WORK ORDER -> Exact copies of all the entries are required, and no pictures should appear in them.
:::::
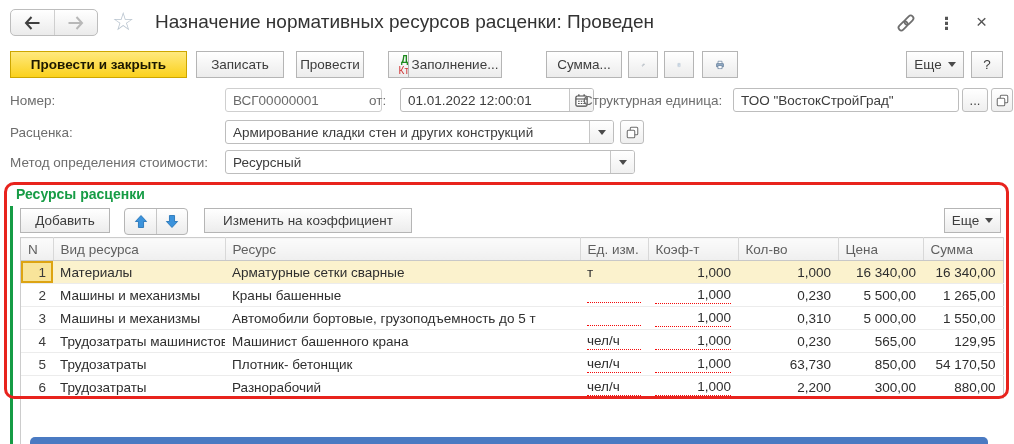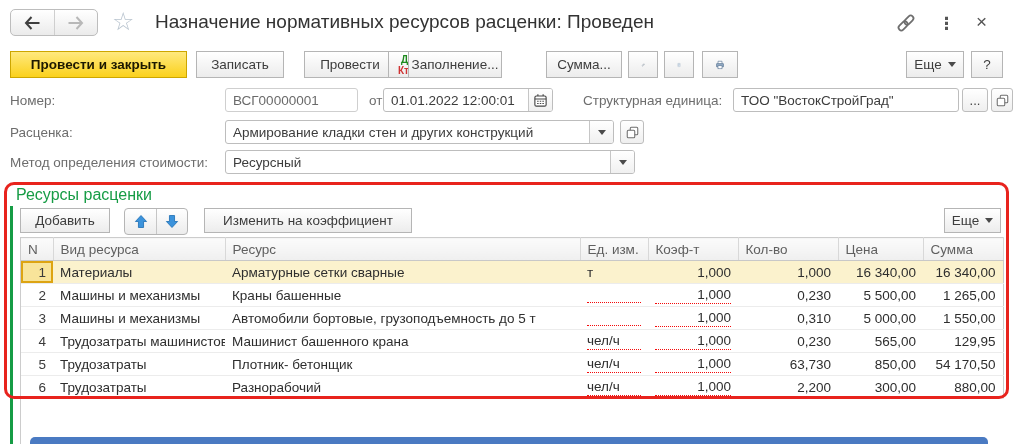"Провести" div.abs { left: 304px -> 296px; width: 92px -> 68px }
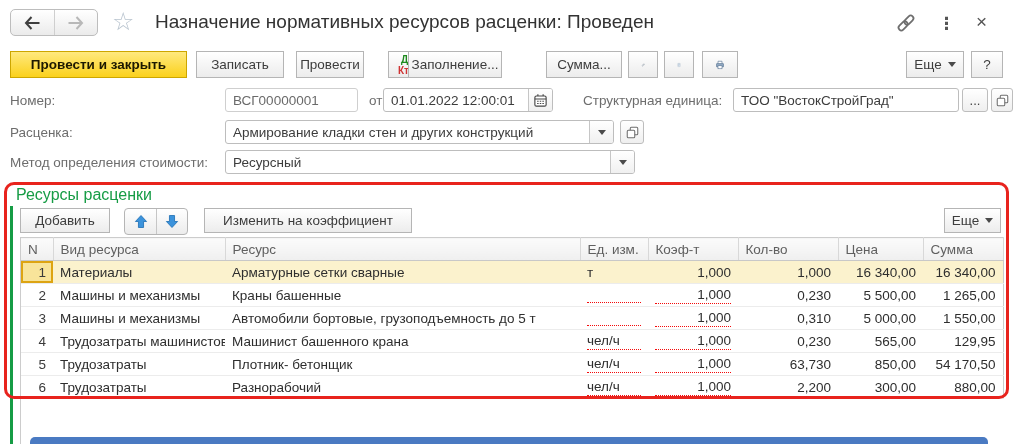"Кт" span { font-weight: bold -> normal }
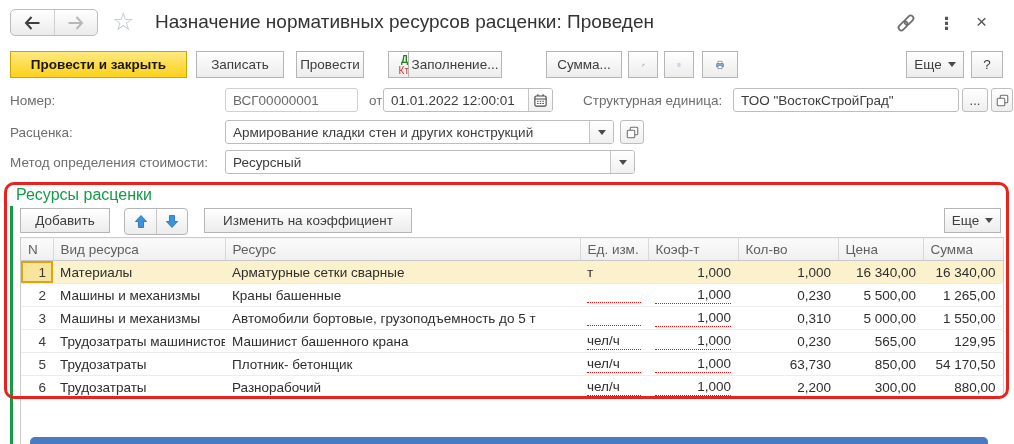"ВСГ00000001" div.abs { width: 133px -> 157px }
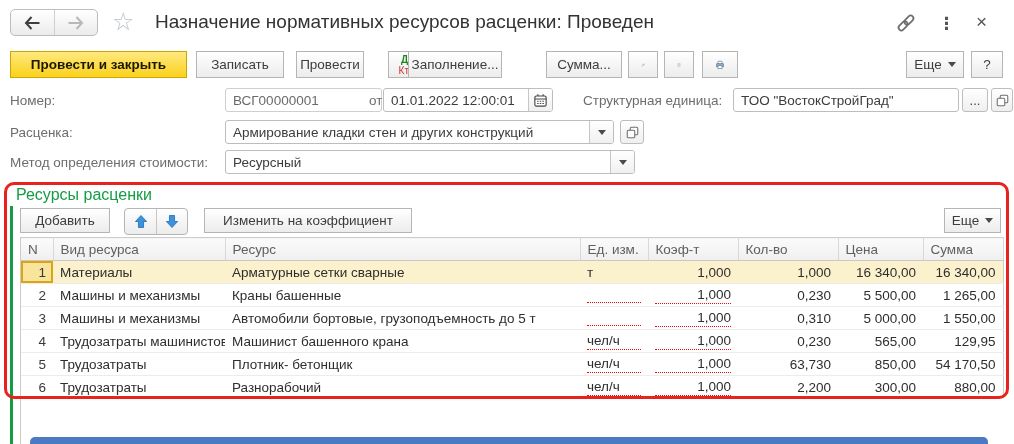"01.01.2022 12:00:01" div.abs { left: 383px -> 400px; width: 170px -> 194px }
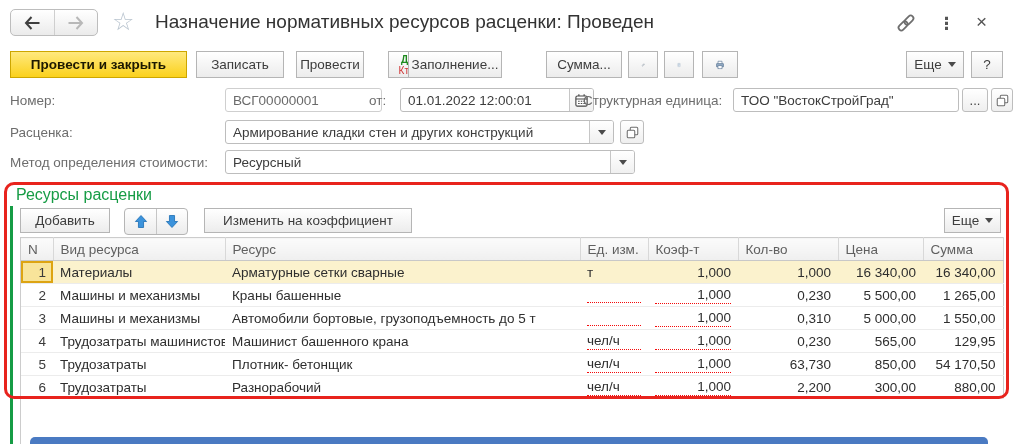"Ресурсы расценки" .group-title { font-size: 16px -> 14px; font-weight: none -> bold }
:::::
TASK ANSWER ->
"Провести" div.abs { left: 304px -> 296px; width: 92px -> 68px }
"Кт" span { font-weight: bold -> normal }
"ВСГ00000001" div.abs { width: 133px -> 157px }
"01.01.2022 12:00:01" div.abs { left: 383px -> 400px; width: 170px -> 194px }
"Ресурсы расценки" .group-title { font-size: 16px -> 14px; font-weight: none -> bold }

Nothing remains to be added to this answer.